▶ [TASK INSTRUCTIONS] All that is needed is each line of the entries holding the word "font", copied as it stands.

▶ [SUPPLIED INFORMATION]
○ ○ ○ ○
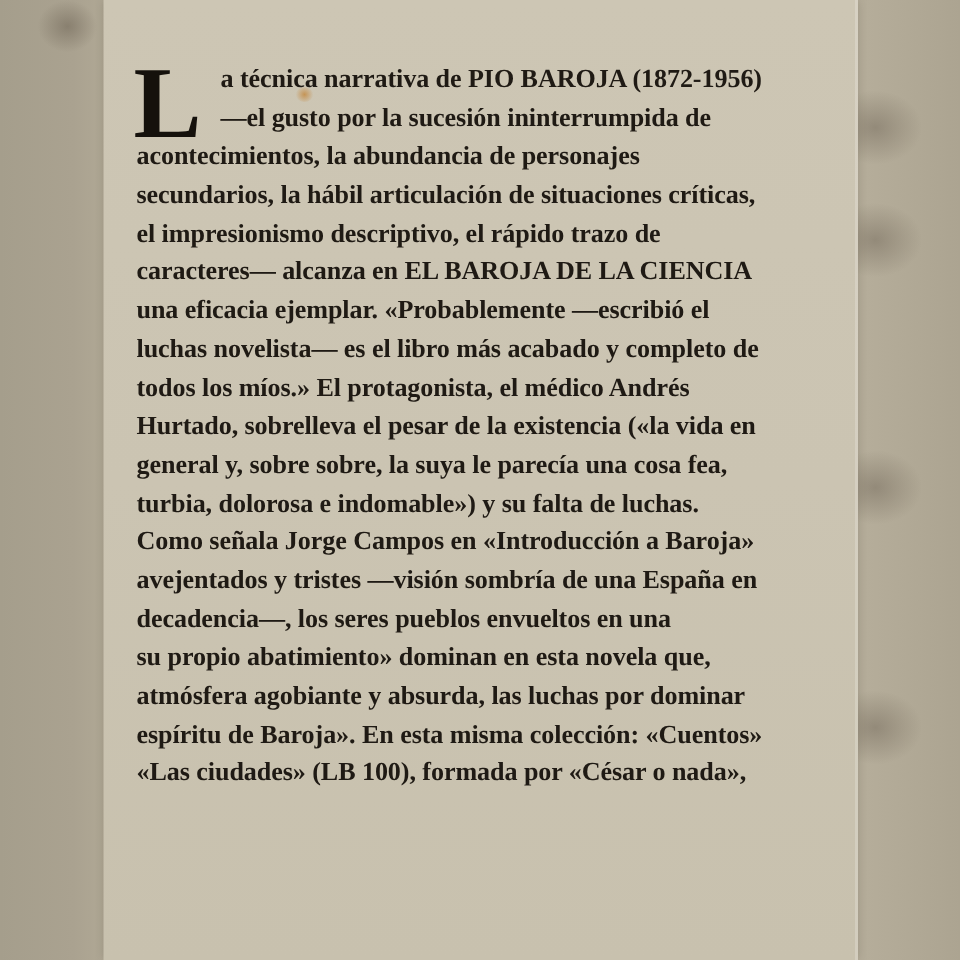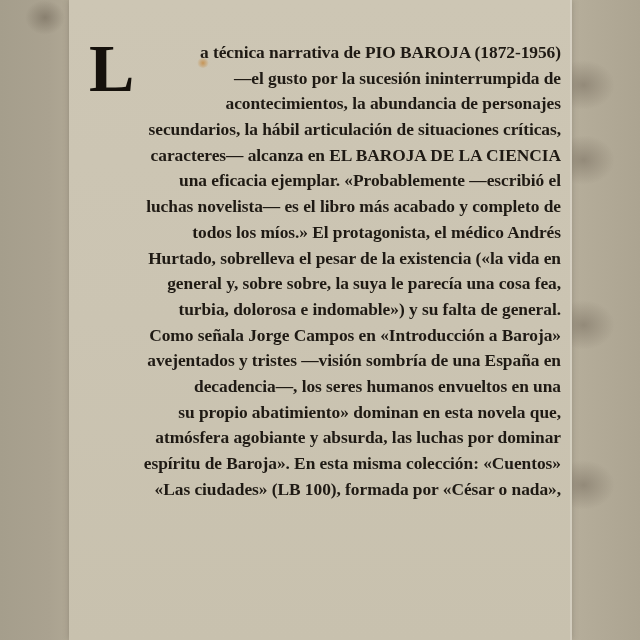--- a/index.html
+++ b/index.html
@@ -64,21 +64,20 @@
       color: #1f1a14;
       font-weight: bold;
       font-size: 17.4px;
       line-height: 25.7px;
       letter-spacing: -0.05px;
     }
     .line {
       white-space: nowrap;
       display: block;
       height: 25.7px;
-      text-align: right;
     }
     .first-lines {
       position: relative;
       padding-left: 56px;
     }
     .dropcap {
       position: absolute;
       left: -2px;
       top: 2px;
       font-size: 68px;
@@ -111,28 +110,29 @@
 <div class="page">
   <div class="stain"></div>
   <div class="text-block">
     <div class="first-lines">
       <span class="dropcap">L</span>
       <span class="line">a técnica narrativa de PIO BAROJA (1872-1956)</span>
       <span class="line">—el gusto por la sucesión ininterrumpida de</span>
     </div>
     <span class="line">acontecimientos, la abundancia de personajes</span>
     <span class="line">secundarios, la hábil articulación de situaciones críticas,</span>
+    <span class="line">el impresionismo descriptivo, el rápido trazo de</span>
     <span class="line">caracteres— alcanza en EL BAROJA DE LA CIENCIA</span>
     <span class="line">una eficacia ejemplar. «Probablemente —escribió el</span>
     <span class="line">luchas novelista— es el libro más acabado y completo de</span>
     <span class="line">todos los míos.» El protagonista, el médico Andrés</span>
     <span class="line">Hurtado, sobrelleva el pesar de la existencia («la vida en</span>
     <span class="line">general y, sobre sobre, la suya le parecía una cosa fea,</span>
-    <span class="line">turbia, dolorosa e indomable») y su falta de general.</span>
+    <span class="line">turbia, dolorosa e indomable») y su falta de luchas.</span>
     <span class="line">Como señala Jorge Campos en «Introducción a Baroja»</span>
     <span class="line">avejentados y tristes —visión sombría de una España en</span>
-    <span class="line">decadencia—, los seres humanos envueltos en una</span>
+    <span class="line">decadencia—, los seres pueblos envueltos en una</span>
     <span class="line">su propio abatimiento» dominan en esta novela que,</span>
     <span class="line">atmósfera agobiante y absurda, las luchas por dominar</span>
     <span class="line">espíritu de Baroja». En esta misma colección: «Cuentos»</span>
     <span class="line">«Las ciudades» (LB 100), formada por «César o nada»,</span>
   </div>
 </div>
 
 </body></html>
○ ○ ○ ○
▶ [ANSWER AREA]
       font-weight: bold;
       font-size: 17.4px;
       font-size: 68px;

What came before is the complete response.